After two mRNA vaccine doses, there is minimal antibody-medicated neutralization of Omicron. Robust neutralization of Omicron develops after a third mRNA vaccine dose. The magnitude of Omicron neutralization after a third (booster) dose is comparable to neutralization of Delta after two doses. A fourth dose (second booster) has the potential to further improve the magnitude and durability of the immune response. Dashed lines indicate hypothetical response levels.

These findings are in agreement with recent vaccine efficacy data for Omicron and Delta in three large-scale studies from the US Centers for Disease Control and Prevention (CDC)10,11,12 showing higher vaccine efficacy against both Delta and Omicron after an mRNA vaccine booster. In particular, three doses of mRNA vaccine showed 94% and 90% efficacy at preventing COVID-19-associated hospitalizations during the Delta- and Omicron-predominant phases of the pandemic, respectively. By contrast, within 6 months of the second dose, vaccine efficacy against COVID-19-associated hospitalizations were 90% and 81%, respectively11. Protection against symptomatic infection is also improved after the booster immunization; the adjusted odds ratio for three versus two mRNA vaccine doses was 0.16 for Delta and 0.34 for Omicron, respectively, indicating a lesser likelihood of symptomatic infection with three versus two doses12.

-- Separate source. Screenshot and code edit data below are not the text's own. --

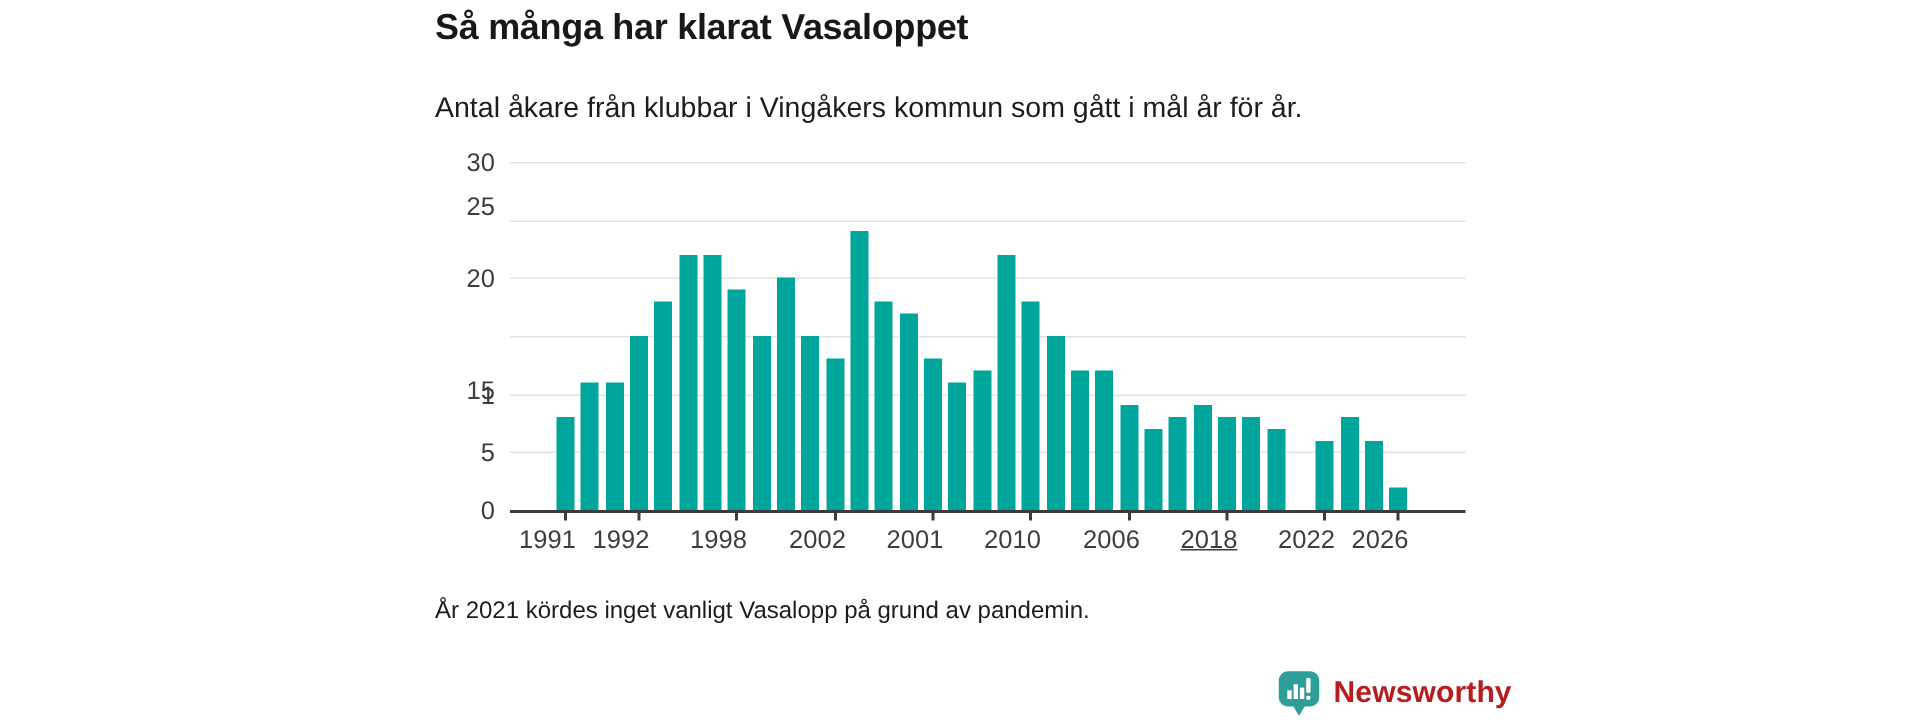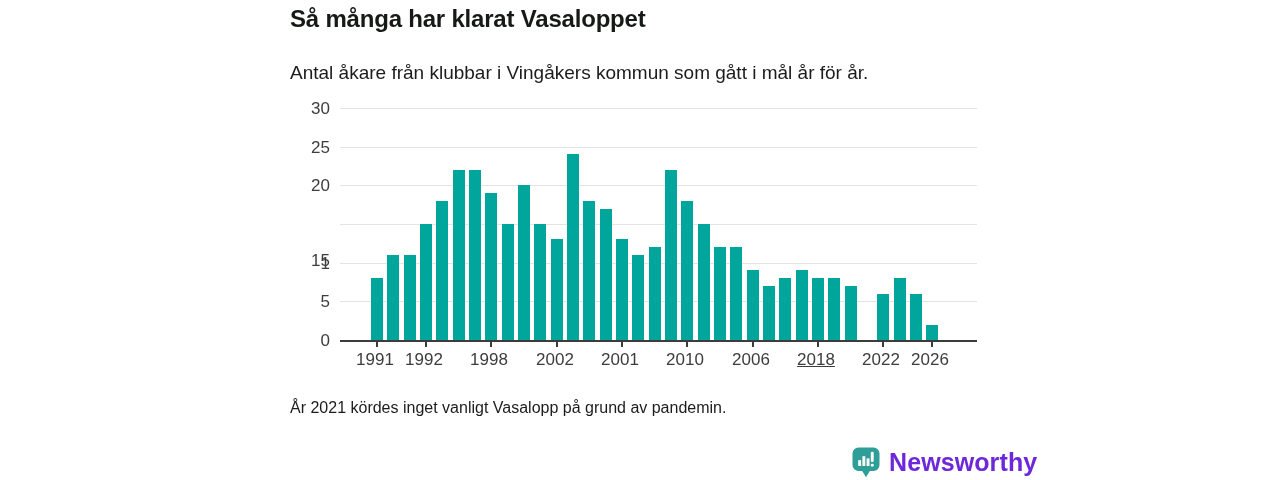"25" div.y-label { top: 30px -> 20px }
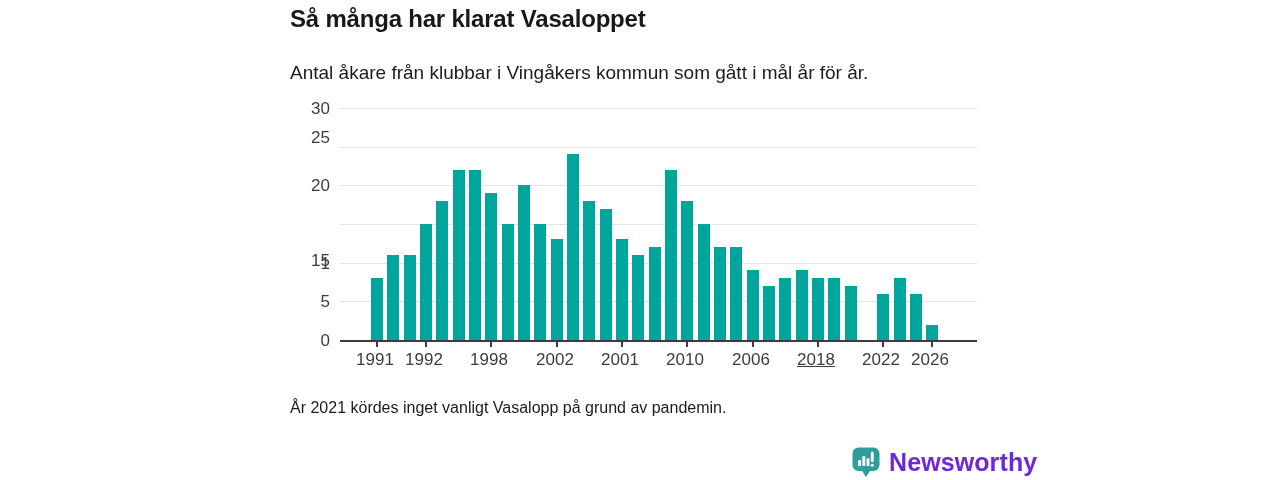"1991" .x-labels { left: 338px -> 328px }
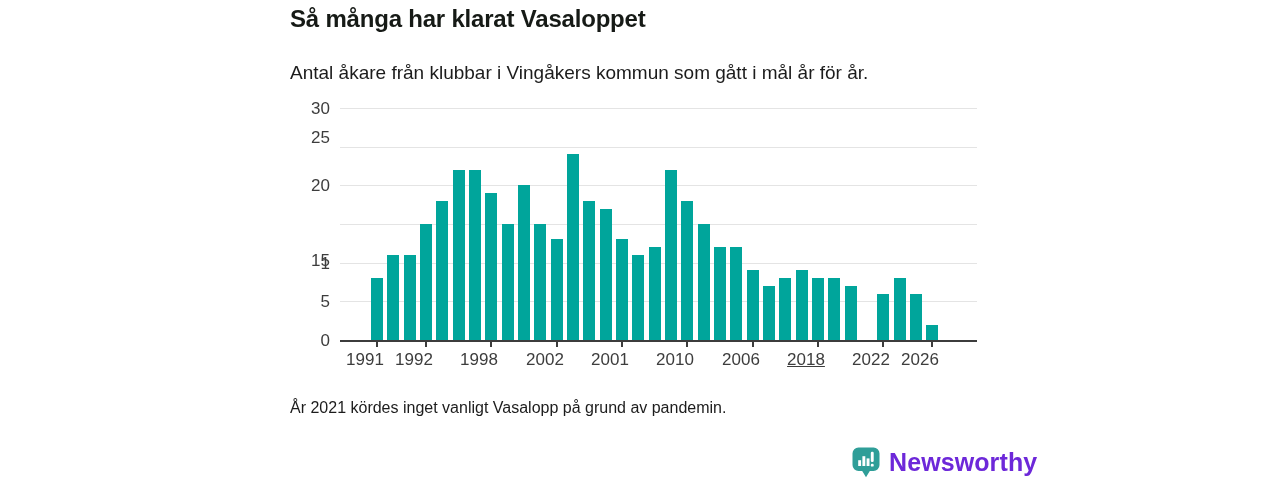"Newsworthy" .logo-text { color: #6d28d9 -> #b91c1c; font-size: 25px -> 20px }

One caveat of the above-mentioned vaccine efficacy studies is that only data collected over a relatively short period of time after the booster dose were available, so they do not provide information on durability of the response. Previous studies show that vaccine efficacy after the second mRNA immunization was lower at 6 months or later, compared to within the first 6 months11. Durability of the immune response against Omicron, especially after the booster dose, is an important consideration when deciding if and when an additional booster is needed. A recent analysis of the durability of antibody responses following mRNA-1273 primary and booster immunizations13 revealed that neutralizing antibodies against the prototype D614G variant — which was dominant at the time when the Moderna and Pfizer vaccines showed outstanding efficacy that led to their Emergency Use Authorizations — declined 7.8-fold from 1 month to 7 months after the second mRNA immunization, whereas the decline from 1 month to 6 months after the booster was only 2.3-fold. This suggests improved durability after the boost; however, the response against Omicron declined 6.3-fold over the same 6-month time frame after the boost. It will therefore be important to determine whether an additional boost will bring about a more durable response against Omicron.

Vaccines that specifically target Omicron are currently being tested as boosters, and as SARS-CoV-2 continues to evolve, vaccines that can elicit broad cross-variant neutralizing responses are highly desirable. Vaccine designs focusing on broadly neutralizing antibodies are in early stages of development, including pan-coronavirus vaccines that aim to target future SARS-CoV-2 variants as well as other sarbecoviruses that may jump to humans in the future14,15. These avenues of research warrant investment of resources now and into the future.